*** DATA ***

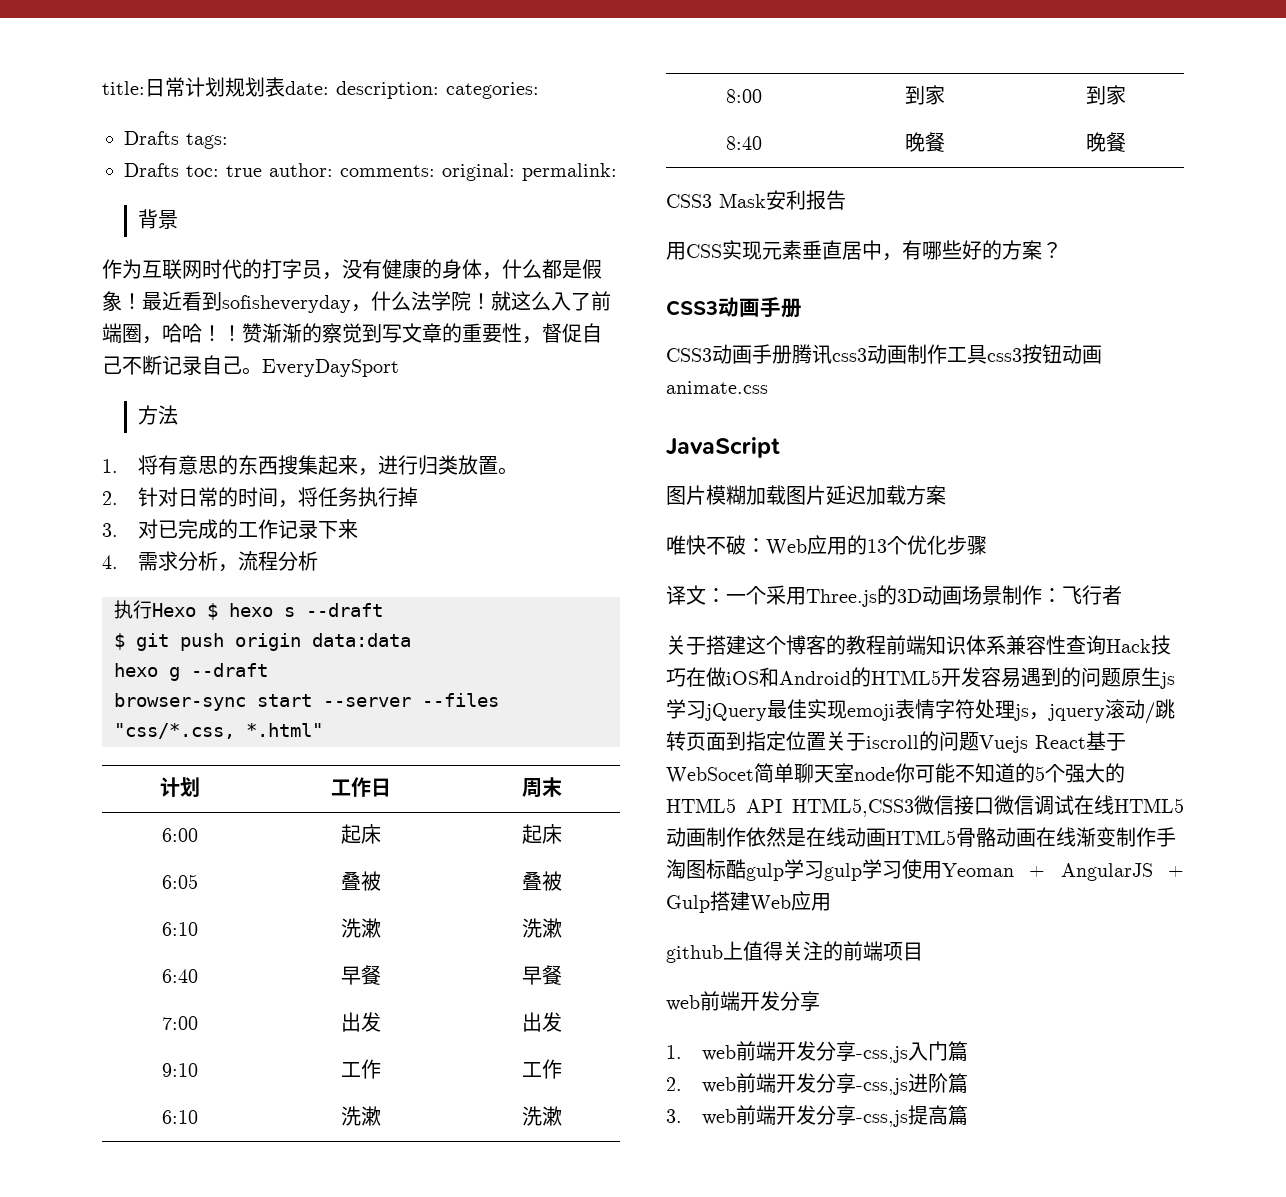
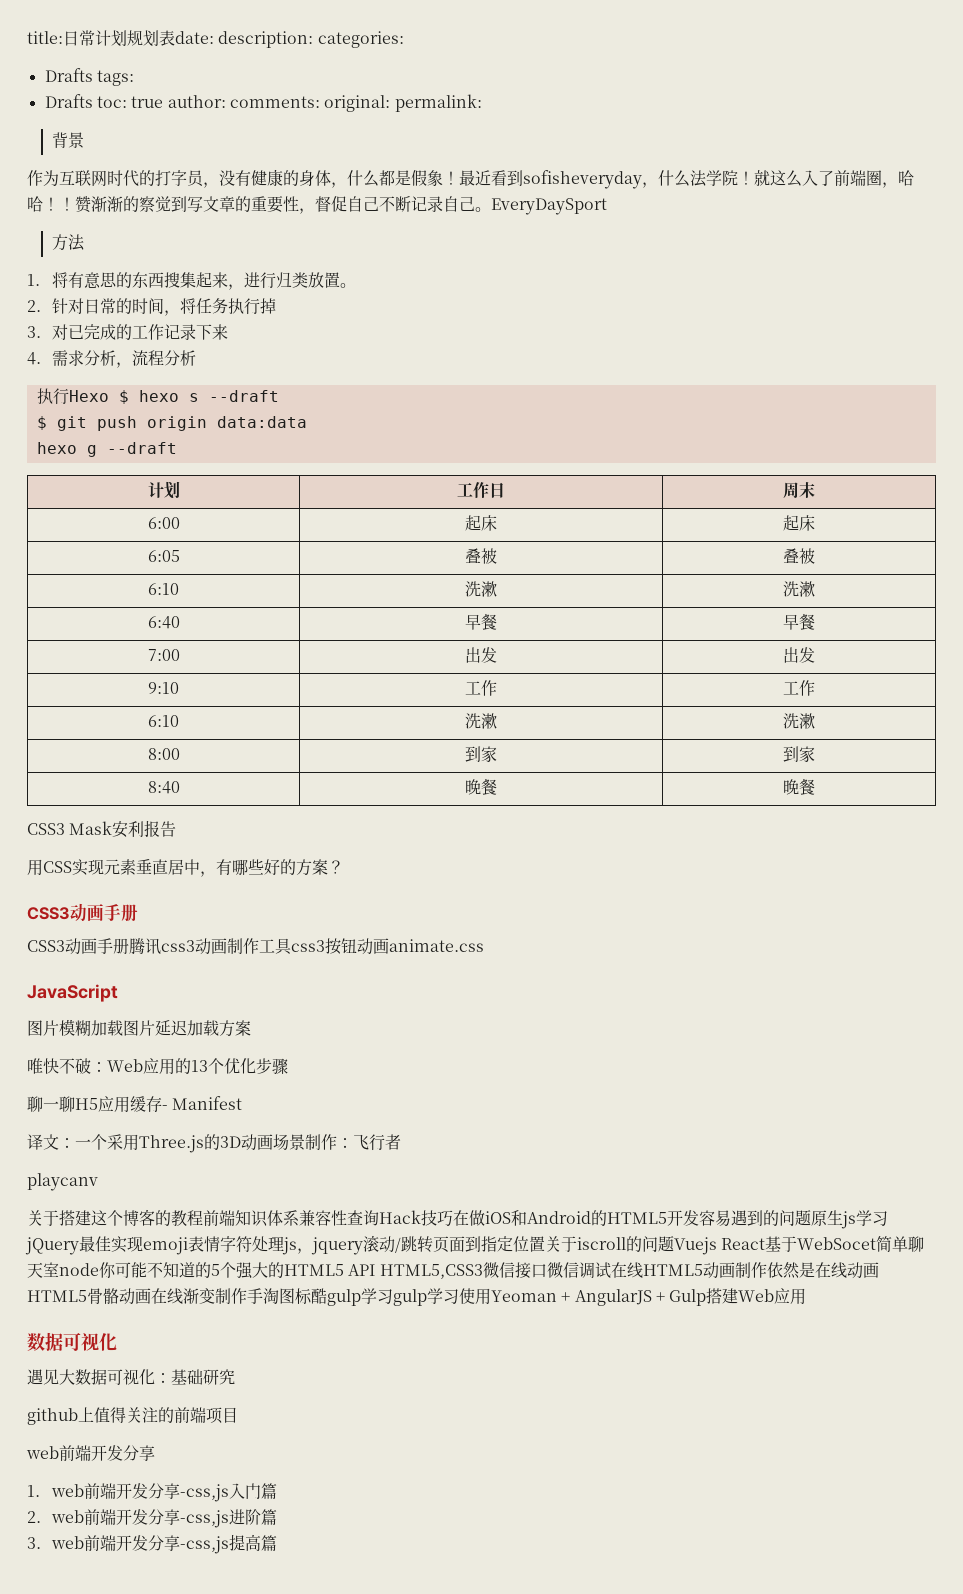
[114,693,499,711] [114,723,323,739] // browser-sync start --server --files "css/*.css, *.html" -> (177, 448) none
(987, 545) none -> [27,1096,243,1113] // 聊一聊H5应用缓存- Manifest
(1122, 595) none -> [27,1173,98,1191] // playcanv
(831, 902) none -> [27,1332,117,1351] [27,1369,235,1385] // 数据可视化 // 遇见大数据可视化：基础研究

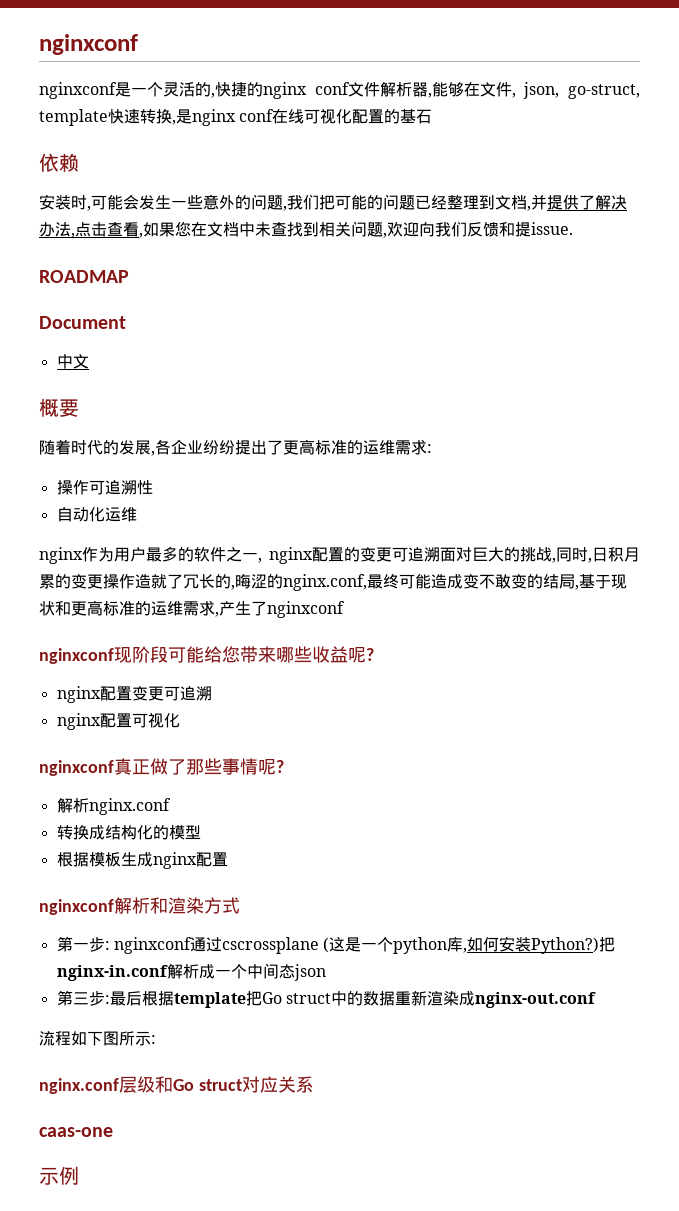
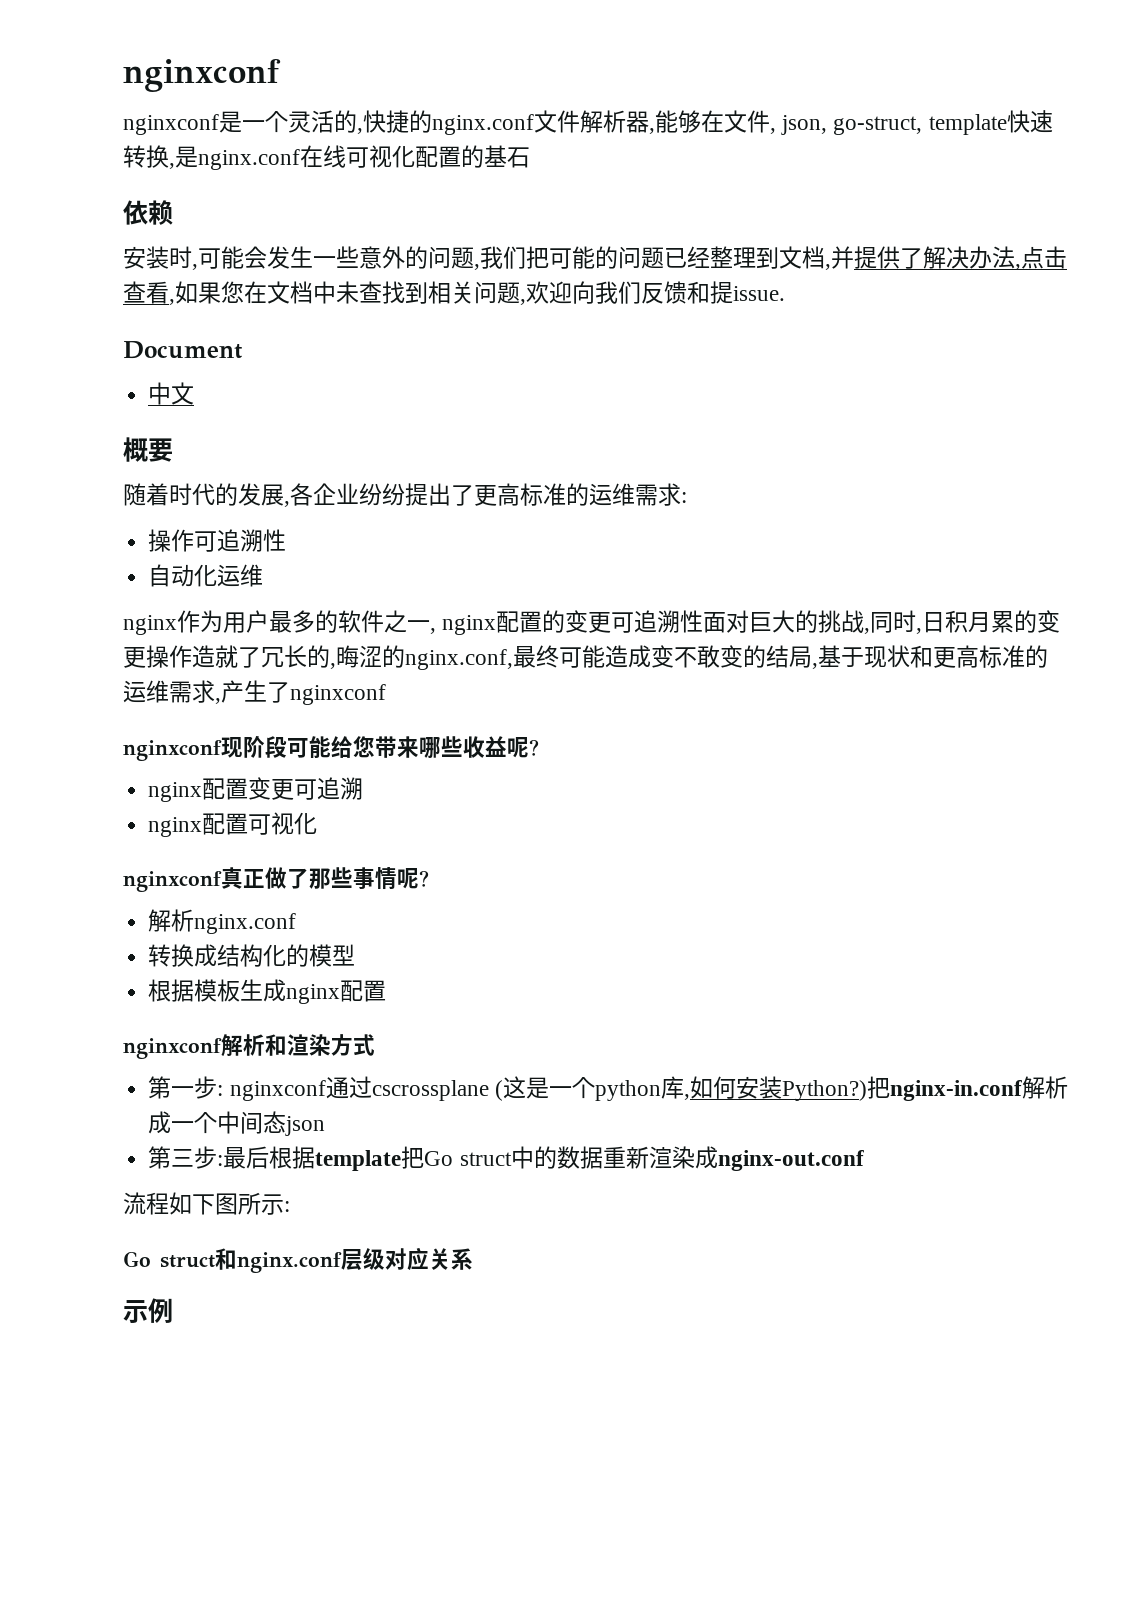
[263,82,350,99] nginx conf -> [432,114,534,135] nginx.conf
[192,109,275,126] nginx conf -> [198,149,300,170] nginx.conf
[39,270,129,283] // ROADMAP -> (785, 293) none
(440, 554) none -> [680,610,704,633] 性
[39,1076,242,1094] nginx.conf层级和Go struct -> [123,1248,385,1273] Go struct和nginx.conf层级
[39,1127,113,1137] // caas-one -> (473, 1259) none

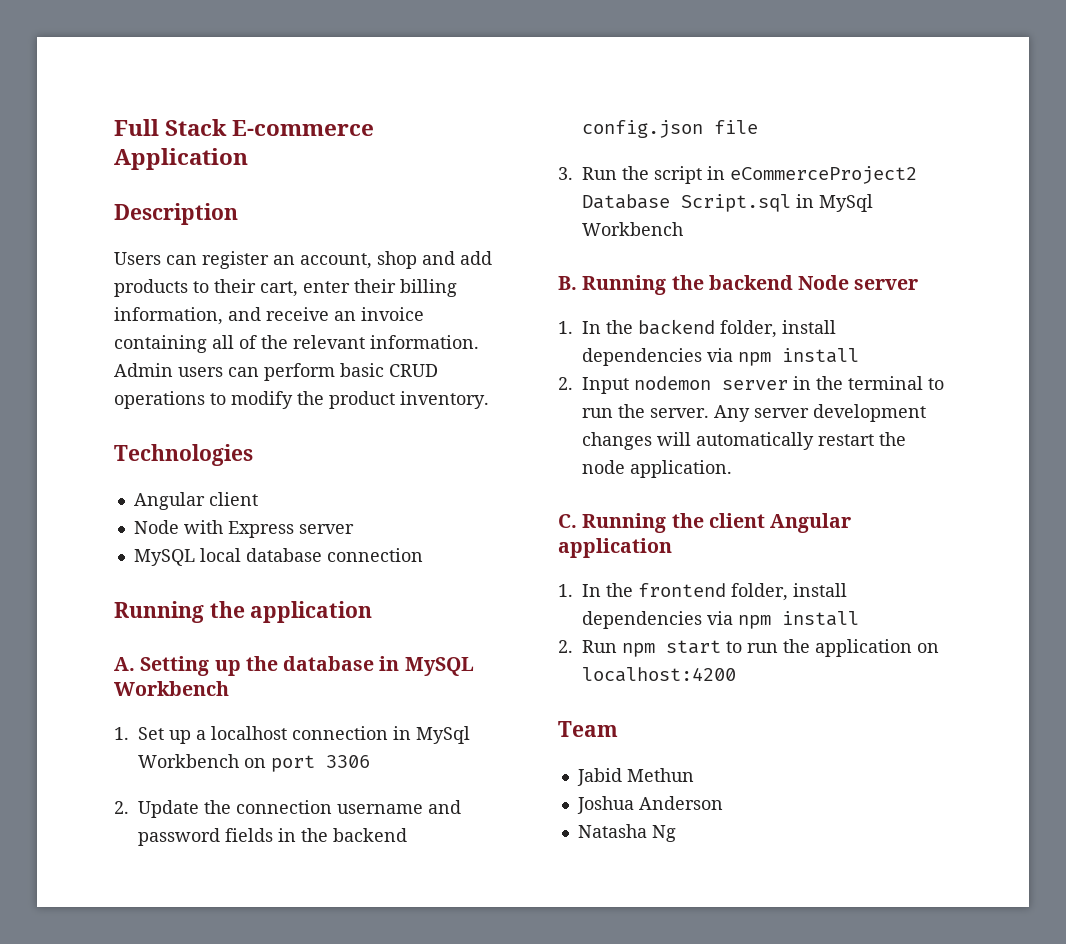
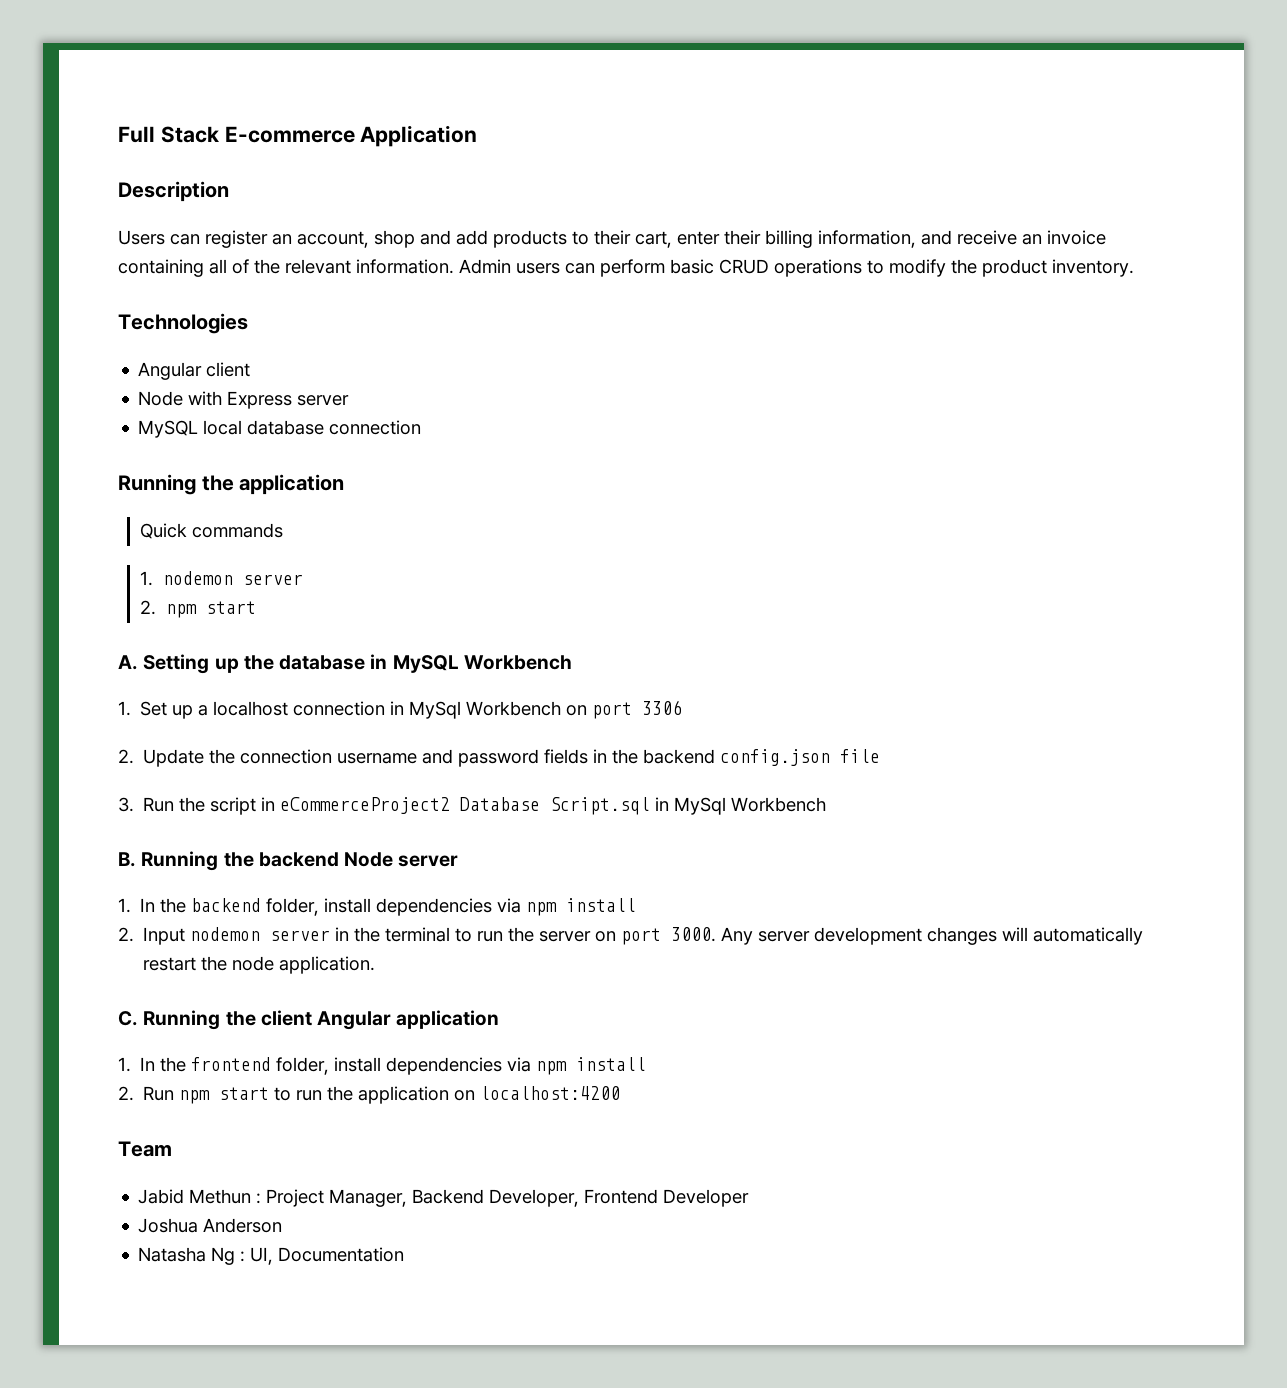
(373, 612) none -> [140,523,284,539] [140,571,303,586] [140,600,256,618] // Quick commands // 1. nodemon server // 2. npm start
[650,408,709,418] server. -> [539,927,717,945] server on port 3000.
(694, 775) none -> [256,1189,750,1207] : Project Manager, Backend Developer, Frontend Developer
(676, 833) none -> [240,1247,405,1265] : UI, Documentation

*** End of DATA ***

> **THE TASK**: Identify each line of the material where the word "nginx" shows up, and copy it.

> **WRITTEN SOLUTION**:
[263,82,350,99] nginx conf -> [432,114,534,135] nginx.conf
[192,109,275,126] nginx conf -> [198,149,300,170] nginx.conf
[39,1076,242,1094] nginx.conf层级和Go struct -> [123,1248,385,1273] Go struct和nginx.conf层级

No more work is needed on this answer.